++++ Listed entries

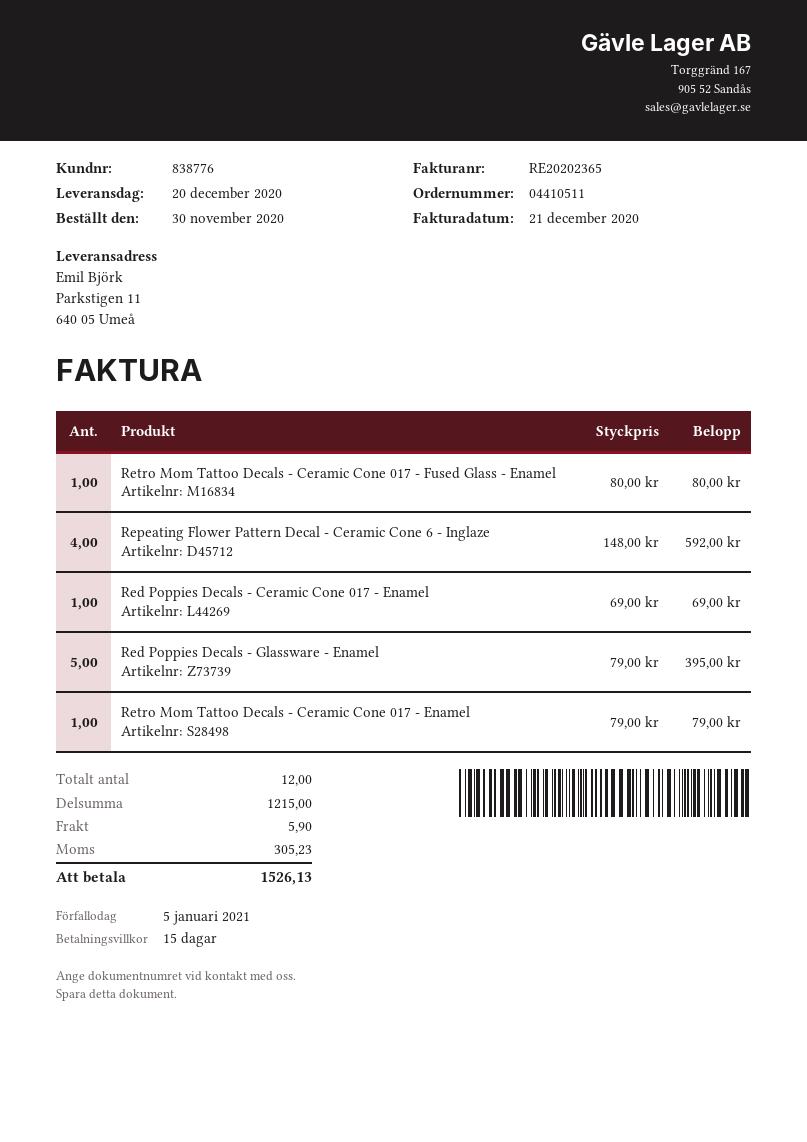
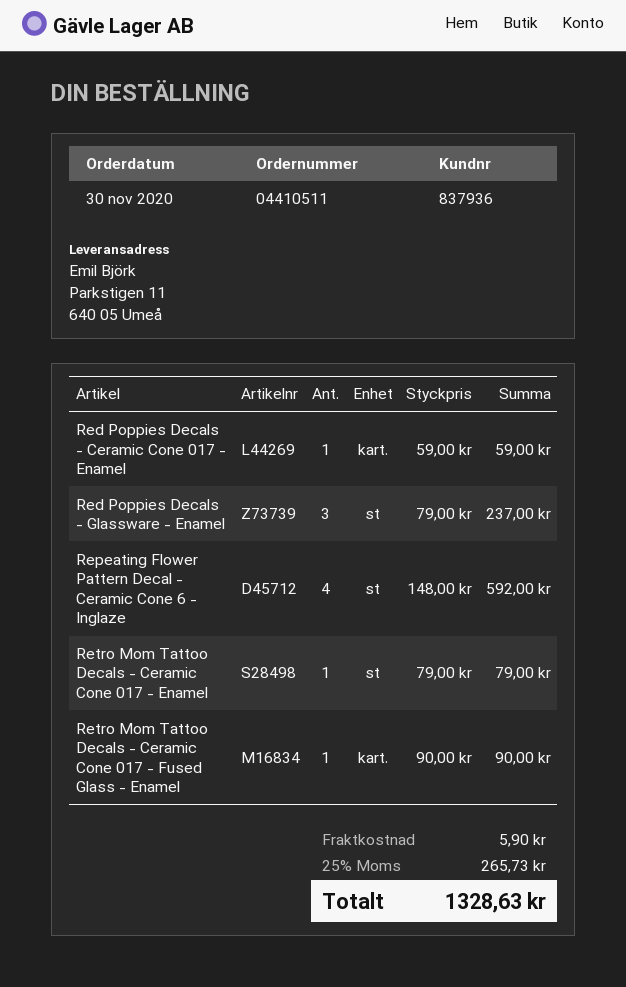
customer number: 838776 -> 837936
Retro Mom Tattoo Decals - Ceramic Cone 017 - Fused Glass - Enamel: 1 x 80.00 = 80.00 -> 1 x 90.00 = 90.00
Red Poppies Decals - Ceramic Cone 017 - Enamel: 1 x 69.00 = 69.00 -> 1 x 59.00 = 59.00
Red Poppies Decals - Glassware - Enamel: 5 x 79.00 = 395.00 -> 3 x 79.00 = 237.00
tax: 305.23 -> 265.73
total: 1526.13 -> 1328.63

++++++++

Prompt: The line with "Red Poppies Decals - Glassware" and every line after it up to the end of the entries: output those exactly, and only those.

Answer:
Red Poppies Decals - Glassware - Enamel: 5 x 79.00 = 395.00 -> 3 x 79.00 = 237.00
tax: 305.23 -> 265.73
total: 1526.13 -> 1328.63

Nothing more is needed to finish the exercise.